- Opening Delimiter -

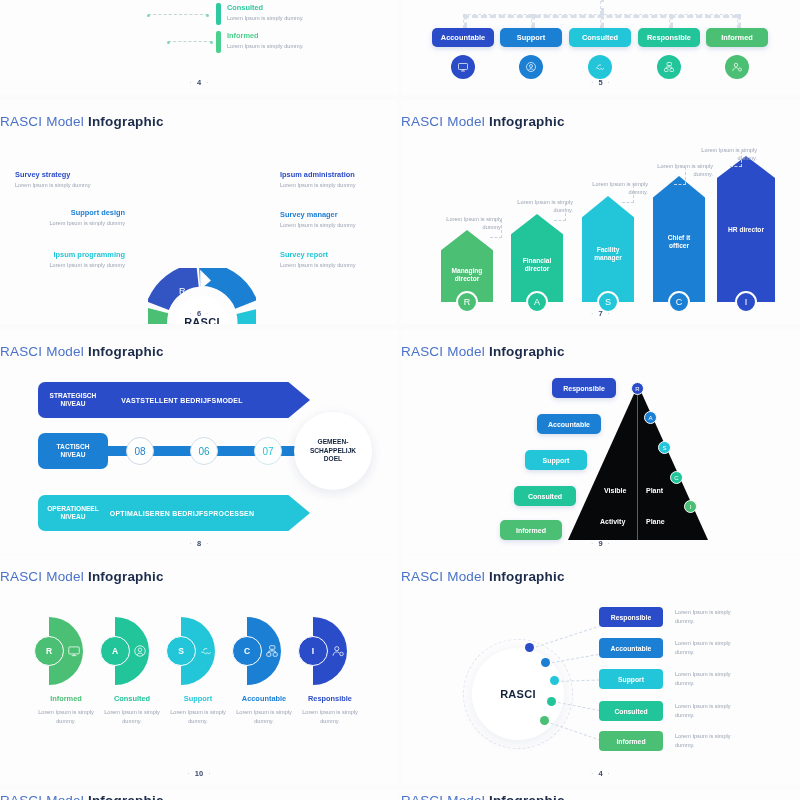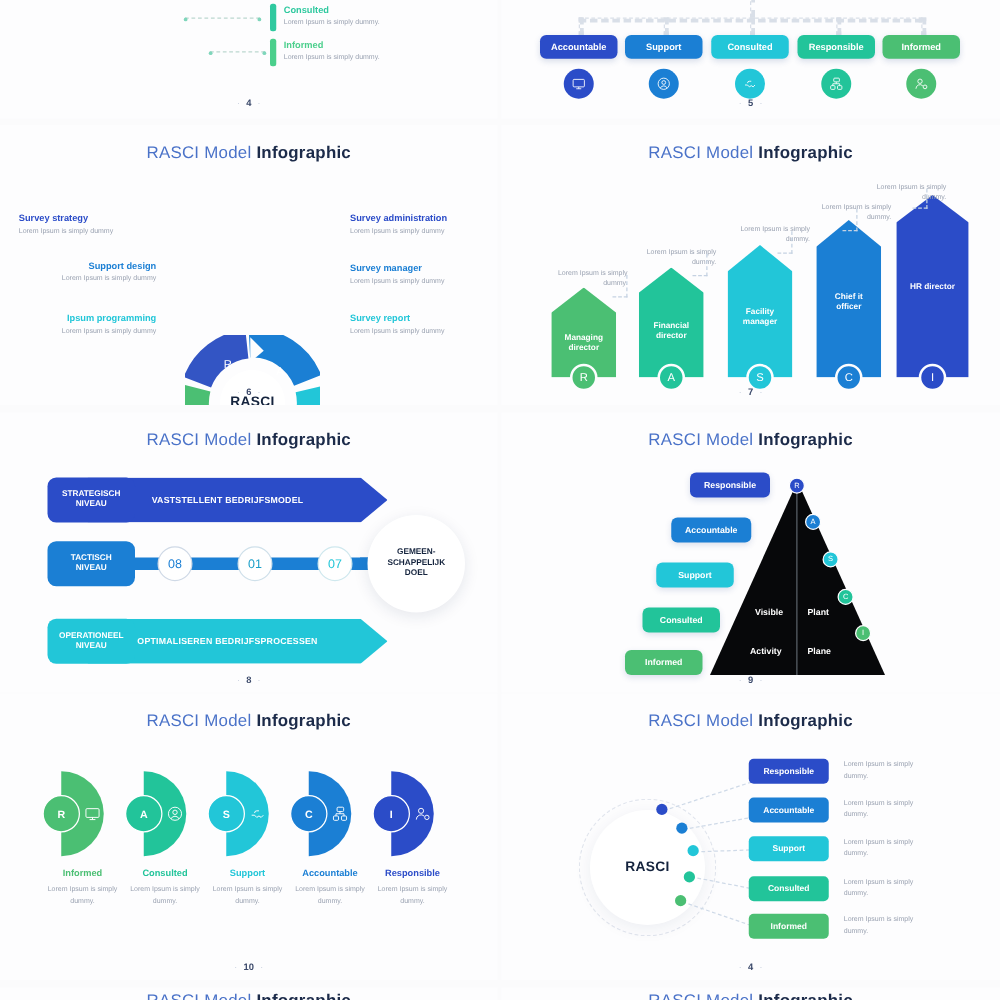--- a/index.html
+++ b/index.html
@@ -17,7 +17,7 @@
   }
   .title {
     position: absolute; left: 0; right: 0; top: 14px;
-    text-align: center; font-size: 13.5px; letter-spacing: .2px;
+    text-align: left; font-size: 13.5px; letter-spacing: .2px;
     color: #4a72c8; font-weight: 400; white-space: nowrap;
   }
   .title b { color: #1c2b4a; font-weight: 700; }

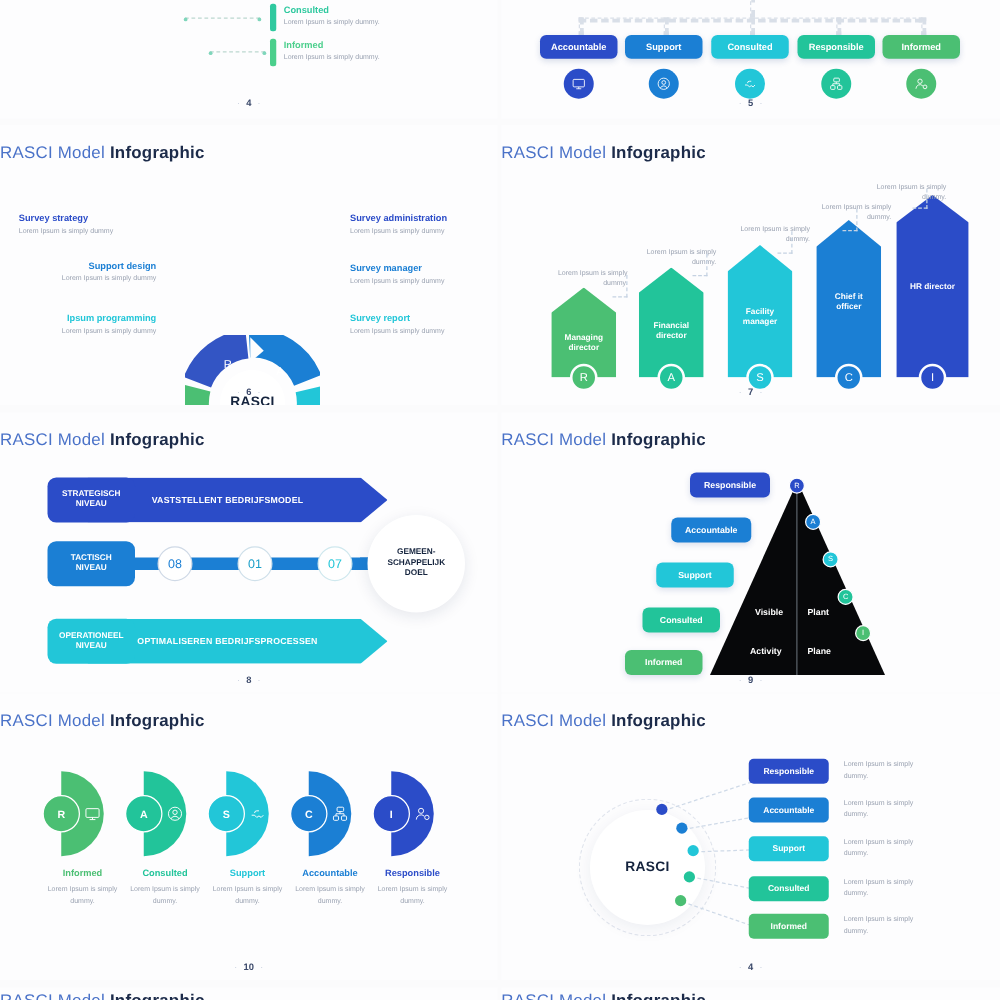--- a/index.html
+++ b/index.html
@@ -295,7 +295,7 @@
     </div>
 
     <div class="side" style="left:280px;top:70px;">
-      <h4 class="lbl" style="color:#2b4cc8;">Survey administration</h4>
+      <h4 class="lbl" style="color:#2b4cc8;">Ipsum administration</h4>
       <div class="lorem">Lorem Ipsum is simply dummy</div>
     </div>
     <div class="side" style="left:280px;top:110px;">

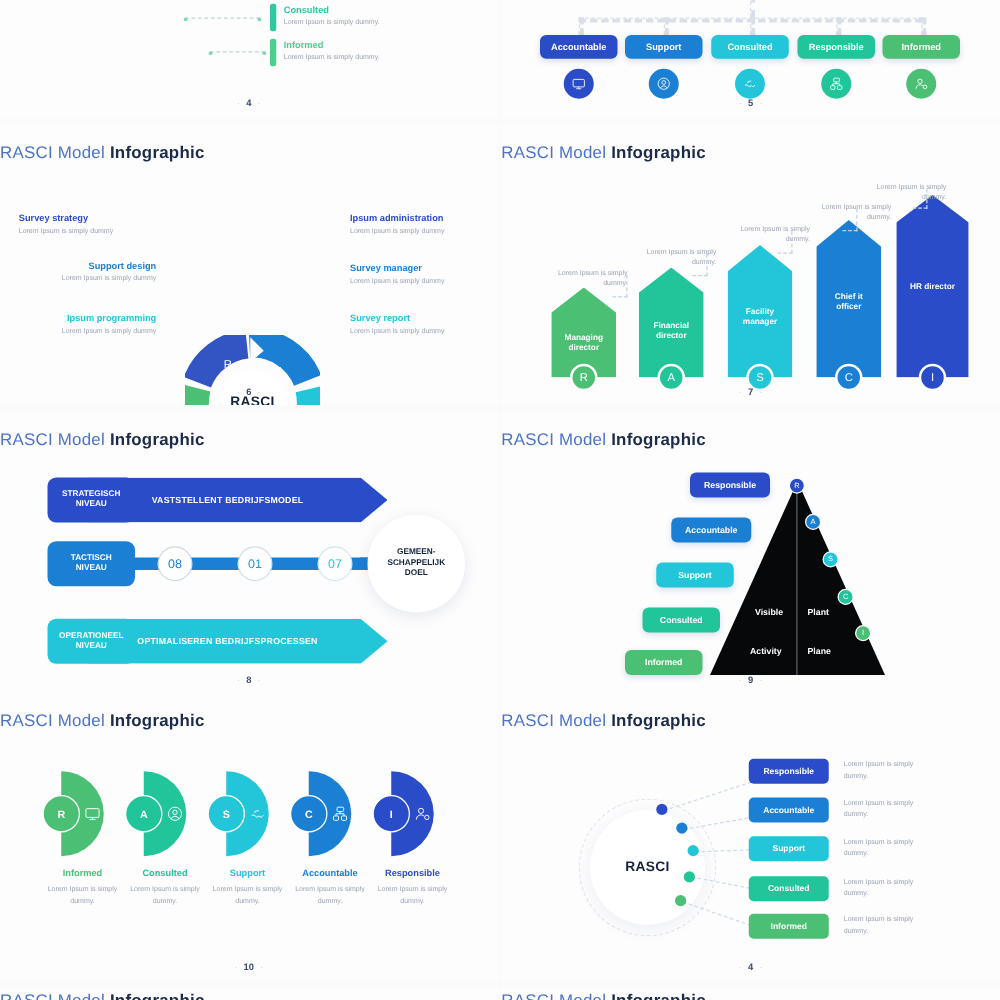--- a/index.html
+++ b/index.html
@@ -409,7 +409,7 @@
       <span>08</span>
     </div>
     <div class="step-circle" style="left:190px;top:107px;color:#1b9fc8;border-color:#cfe0ea;">
-      <span>01</span>
+      <span>06</span>
     </div>
     <div class="step-circle" style="left:254px;top:107px;color:#22c6d8;border-color:#cfe8ee;">
       <span>07</span>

- Closing Delimiter -

_Exercise prompt_
With the pictures set aside, return each line of the listing exactly as given.

_Your response_
--- a/index.html
+++ b/index.html
@@ -17,7 +17,7 @@
   }
   .title {
     position: absolute; left: 0; right: 0; top: 14px;
-    text-align: center; font-size: 13.5px; letter-spacing: .2px;
+    text-align: left; font-size: 13.5px; letter-spacing: .2px;
     color: #4a72c8; font-weight: 400; white-space: nowrap;
   }
   .title b { color: #1c2b4a; font-weight: 700; }

--- a/index.html
+++ b/index.html
@@ -295,7 +295,7 @@
     </div>
 
     <div class="side" style="left:280px;top:70px;">
-      <h4 class="lbl" style="color:#2b4cc8;">Survey administration</h4>
+      <h4 class="lbl" style="color:#2b4cc8;">Ipsum administration</h4>
       <div class="lorem">Lorem Ipsum is simply dummy</div>
     </div>
     <div class="side" style="left:280px;top:110px;">

--- a/index.html
+++ b/index.html
@@ -409,7 +409,7 @@
       <span>08</span>
     </div>
     <div class="step-circle" style="left:190px;top:107px;color:#1b9fc8;border-color:#cfe0ea;">
-      <span>01</span>
+      <span>06</span>
     </div>
     <div class="step-circle" style="left:254px;top:107px;color:#22c6d8;border-color:#cfe8ee;">
       <span>07</span>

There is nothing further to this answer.